• DATA FOR THE TASK:
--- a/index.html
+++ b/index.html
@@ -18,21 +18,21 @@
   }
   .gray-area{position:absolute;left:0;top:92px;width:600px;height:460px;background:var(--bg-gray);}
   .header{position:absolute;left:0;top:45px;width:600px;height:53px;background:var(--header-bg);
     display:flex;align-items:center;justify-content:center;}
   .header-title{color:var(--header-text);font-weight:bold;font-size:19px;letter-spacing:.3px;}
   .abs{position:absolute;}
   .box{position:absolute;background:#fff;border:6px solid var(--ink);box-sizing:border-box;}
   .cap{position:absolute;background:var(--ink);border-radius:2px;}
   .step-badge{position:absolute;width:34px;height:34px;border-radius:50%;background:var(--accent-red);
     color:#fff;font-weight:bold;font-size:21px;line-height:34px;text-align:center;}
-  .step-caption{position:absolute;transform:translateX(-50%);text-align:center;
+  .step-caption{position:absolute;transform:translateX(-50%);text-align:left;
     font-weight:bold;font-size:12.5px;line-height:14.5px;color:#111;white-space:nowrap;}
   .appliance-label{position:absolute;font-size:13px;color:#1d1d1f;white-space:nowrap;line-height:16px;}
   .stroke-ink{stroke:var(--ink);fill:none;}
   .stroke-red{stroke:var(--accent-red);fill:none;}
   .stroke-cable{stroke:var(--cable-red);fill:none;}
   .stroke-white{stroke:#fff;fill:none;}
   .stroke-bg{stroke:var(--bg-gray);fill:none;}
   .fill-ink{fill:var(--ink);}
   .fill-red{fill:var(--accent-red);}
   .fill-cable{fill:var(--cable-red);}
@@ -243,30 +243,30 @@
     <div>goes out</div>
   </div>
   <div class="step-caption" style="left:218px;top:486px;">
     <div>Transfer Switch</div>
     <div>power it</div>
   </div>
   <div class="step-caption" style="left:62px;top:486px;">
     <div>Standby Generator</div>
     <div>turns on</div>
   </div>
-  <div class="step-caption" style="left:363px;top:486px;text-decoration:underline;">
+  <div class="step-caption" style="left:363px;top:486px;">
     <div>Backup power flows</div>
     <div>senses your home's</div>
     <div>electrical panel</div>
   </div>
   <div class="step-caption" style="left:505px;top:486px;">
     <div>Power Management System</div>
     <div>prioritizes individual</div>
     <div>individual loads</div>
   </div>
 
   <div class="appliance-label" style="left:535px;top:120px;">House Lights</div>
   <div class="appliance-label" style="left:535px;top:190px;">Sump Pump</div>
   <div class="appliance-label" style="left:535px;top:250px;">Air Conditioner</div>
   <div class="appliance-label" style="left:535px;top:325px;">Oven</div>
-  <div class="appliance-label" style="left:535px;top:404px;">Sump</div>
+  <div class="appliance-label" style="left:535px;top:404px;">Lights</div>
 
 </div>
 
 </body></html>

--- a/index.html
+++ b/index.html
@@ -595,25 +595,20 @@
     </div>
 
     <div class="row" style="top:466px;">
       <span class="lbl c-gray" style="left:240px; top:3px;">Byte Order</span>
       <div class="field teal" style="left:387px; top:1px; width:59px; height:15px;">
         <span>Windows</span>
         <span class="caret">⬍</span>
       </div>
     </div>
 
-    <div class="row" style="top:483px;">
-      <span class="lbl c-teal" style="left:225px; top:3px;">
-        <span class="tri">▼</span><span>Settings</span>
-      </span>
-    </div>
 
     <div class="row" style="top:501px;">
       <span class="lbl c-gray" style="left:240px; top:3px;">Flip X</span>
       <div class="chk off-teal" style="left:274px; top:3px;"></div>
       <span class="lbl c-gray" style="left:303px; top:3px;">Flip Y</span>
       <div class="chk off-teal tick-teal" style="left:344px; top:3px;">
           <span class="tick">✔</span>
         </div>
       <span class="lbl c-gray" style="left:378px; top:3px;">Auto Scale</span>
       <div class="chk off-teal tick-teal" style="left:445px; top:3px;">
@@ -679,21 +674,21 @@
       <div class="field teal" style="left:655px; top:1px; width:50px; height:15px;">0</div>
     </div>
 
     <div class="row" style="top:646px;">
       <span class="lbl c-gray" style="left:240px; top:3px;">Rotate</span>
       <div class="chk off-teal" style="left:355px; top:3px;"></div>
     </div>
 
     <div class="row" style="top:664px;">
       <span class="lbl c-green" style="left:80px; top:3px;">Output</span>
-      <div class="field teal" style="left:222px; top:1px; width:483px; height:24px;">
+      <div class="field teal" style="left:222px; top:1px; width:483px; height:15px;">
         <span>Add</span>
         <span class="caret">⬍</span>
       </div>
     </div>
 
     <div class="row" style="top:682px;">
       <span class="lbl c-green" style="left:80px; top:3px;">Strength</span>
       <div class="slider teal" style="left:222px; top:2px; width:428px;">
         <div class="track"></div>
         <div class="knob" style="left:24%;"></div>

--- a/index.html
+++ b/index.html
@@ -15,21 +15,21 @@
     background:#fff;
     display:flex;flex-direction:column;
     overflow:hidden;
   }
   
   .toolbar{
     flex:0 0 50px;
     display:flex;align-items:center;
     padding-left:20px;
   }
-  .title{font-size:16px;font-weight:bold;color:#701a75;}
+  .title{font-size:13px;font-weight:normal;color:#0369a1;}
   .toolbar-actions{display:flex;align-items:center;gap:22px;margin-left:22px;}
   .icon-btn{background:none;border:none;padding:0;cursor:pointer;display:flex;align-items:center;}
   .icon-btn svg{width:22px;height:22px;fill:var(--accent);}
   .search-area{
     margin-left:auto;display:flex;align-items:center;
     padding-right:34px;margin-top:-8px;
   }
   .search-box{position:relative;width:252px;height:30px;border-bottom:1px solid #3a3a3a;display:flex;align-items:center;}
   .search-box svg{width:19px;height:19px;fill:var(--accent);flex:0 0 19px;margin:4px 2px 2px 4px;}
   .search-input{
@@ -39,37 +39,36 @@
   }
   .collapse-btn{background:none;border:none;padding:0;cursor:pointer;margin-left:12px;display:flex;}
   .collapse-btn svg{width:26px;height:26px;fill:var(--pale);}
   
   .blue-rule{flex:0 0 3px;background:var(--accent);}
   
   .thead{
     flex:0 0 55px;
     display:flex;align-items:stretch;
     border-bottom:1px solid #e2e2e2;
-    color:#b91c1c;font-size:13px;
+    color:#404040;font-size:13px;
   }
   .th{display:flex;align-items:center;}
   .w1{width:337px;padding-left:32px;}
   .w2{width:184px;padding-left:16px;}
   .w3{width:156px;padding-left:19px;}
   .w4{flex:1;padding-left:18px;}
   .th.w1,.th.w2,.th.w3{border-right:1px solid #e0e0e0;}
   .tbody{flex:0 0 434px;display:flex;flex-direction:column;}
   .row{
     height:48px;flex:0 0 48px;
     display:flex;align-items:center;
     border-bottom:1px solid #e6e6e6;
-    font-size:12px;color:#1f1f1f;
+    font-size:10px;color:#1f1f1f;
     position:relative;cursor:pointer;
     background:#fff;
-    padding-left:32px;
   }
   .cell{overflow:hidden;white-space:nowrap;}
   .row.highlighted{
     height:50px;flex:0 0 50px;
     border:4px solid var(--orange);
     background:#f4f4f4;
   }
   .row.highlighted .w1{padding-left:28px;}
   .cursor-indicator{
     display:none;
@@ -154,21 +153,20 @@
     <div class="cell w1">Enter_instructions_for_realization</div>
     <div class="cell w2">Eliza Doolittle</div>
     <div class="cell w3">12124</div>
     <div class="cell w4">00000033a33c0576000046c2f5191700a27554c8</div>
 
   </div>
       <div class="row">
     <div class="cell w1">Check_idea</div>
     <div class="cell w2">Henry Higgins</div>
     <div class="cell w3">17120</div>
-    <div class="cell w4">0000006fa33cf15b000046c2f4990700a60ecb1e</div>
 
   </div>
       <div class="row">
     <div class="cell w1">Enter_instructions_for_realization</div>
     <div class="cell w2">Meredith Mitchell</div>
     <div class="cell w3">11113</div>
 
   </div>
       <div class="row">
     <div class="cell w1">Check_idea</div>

• TASK REQUIREMENTS:
In the listing above, find each line with the word "bottom" and return it.

• SOLUTION TO THIS TASK:
   .search-box{position:relative;width:252px;height:30px;border-bottom:1px solid #3a3a3a;display:flex;align-items:center;}
     border-bottom:1px solid #e2e2e2;
     border-bottom:1px solid #e6e6e6;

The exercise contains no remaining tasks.